*** Begin section ***
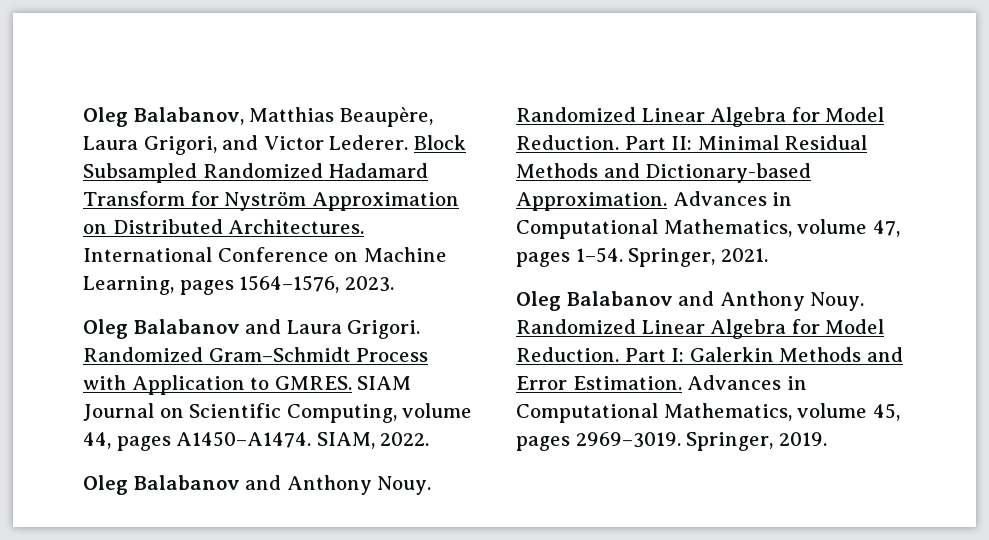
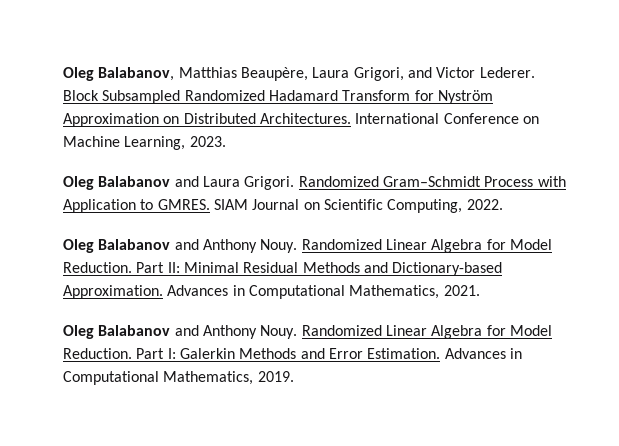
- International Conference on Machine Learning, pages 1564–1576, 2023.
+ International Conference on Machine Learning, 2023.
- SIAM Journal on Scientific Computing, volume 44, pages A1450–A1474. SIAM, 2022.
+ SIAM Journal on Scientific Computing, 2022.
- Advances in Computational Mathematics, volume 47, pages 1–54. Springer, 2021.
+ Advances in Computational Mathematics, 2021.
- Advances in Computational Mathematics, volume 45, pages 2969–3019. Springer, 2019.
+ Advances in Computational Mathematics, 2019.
*** End section ***
→ Your objective: Give back, word for word, the lines of the records that run from the one holding "- Advances in Computational Mathematics, volume 47, pages" to the very last.

→ Output:
- Advances in Computational Mathematics, volume 47, pages 1–54. Springer, 2021.
+ Advances in Computational Mathematics, 2021.
- Advances in Computational Mathematics, volume 45, pages 2969–3019. Springer, 2019.
+ Advances in Computational Mathematics, 2019.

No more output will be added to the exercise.